» Your task
Repeat exactly, and only, the lines below starting at the line that contains "[63,200,128,217] Morgan ->" and ending at the line that contains "[63,302,109,314] CORS ->", inclusive of both.

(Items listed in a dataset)
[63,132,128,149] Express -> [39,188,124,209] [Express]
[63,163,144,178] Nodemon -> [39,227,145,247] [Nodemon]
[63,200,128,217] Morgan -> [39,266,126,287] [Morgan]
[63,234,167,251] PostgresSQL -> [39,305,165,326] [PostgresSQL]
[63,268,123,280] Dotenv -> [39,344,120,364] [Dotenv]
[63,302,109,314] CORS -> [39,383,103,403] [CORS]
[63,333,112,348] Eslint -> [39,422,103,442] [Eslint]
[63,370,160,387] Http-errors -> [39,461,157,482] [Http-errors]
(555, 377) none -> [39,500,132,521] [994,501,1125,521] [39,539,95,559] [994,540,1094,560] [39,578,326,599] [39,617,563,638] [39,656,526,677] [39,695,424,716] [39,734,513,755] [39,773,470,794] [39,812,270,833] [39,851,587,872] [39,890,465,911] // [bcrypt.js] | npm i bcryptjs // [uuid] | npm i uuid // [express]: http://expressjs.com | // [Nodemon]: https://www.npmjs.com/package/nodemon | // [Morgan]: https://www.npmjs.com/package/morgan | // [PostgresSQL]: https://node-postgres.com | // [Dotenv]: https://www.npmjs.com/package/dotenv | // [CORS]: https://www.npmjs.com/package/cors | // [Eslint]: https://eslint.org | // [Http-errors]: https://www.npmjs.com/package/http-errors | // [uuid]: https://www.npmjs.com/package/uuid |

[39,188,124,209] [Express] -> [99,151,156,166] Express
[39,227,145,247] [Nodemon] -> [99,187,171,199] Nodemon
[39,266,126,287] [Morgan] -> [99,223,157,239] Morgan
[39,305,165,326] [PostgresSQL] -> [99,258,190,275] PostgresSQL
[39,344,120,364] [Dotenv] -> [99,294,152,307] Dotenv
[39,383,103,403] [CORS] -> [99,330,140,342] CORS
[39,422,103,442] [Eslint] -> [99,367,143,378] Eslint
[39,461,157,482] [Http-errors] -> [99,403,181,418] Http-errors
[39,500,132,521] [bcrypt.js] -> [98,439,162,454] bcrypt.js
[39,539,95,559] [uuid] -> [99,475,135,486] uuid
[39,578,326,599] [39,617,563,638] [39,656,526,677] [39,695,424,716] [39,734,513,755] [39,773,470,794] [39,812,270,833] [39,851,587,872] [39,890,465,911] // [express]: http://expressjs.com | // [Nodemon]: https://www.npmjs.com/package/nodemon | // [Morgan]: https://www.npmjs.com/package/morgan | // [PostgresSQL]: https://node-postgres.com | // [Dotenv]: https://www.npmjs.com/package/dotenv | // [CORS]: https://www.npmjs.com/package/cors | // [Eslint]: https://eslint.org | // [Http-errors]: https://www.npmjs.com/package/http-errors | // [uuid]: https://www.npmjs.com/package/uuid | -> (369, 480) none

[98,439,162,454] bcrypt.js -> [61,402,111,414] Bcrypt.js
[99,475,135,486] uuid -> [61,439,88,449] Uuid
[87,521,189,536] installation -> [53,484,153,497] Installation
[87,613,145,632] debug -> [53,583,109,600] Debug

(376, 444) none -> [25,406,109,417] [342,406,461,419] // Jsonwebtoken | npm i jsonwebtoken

» Answer to this exercise
[63,200,128,217] Morgan -> [39,266,126,287] [Morgan]
[63,234,167,251] PostgresSQL -> [39,305,165,326] [PostgresSQL]
[63,268,123,280] Dotenv -> [39,344,120,364] [Dotenv]
[63,302,109,314] CORS -> [39,383,103,403] [CORS]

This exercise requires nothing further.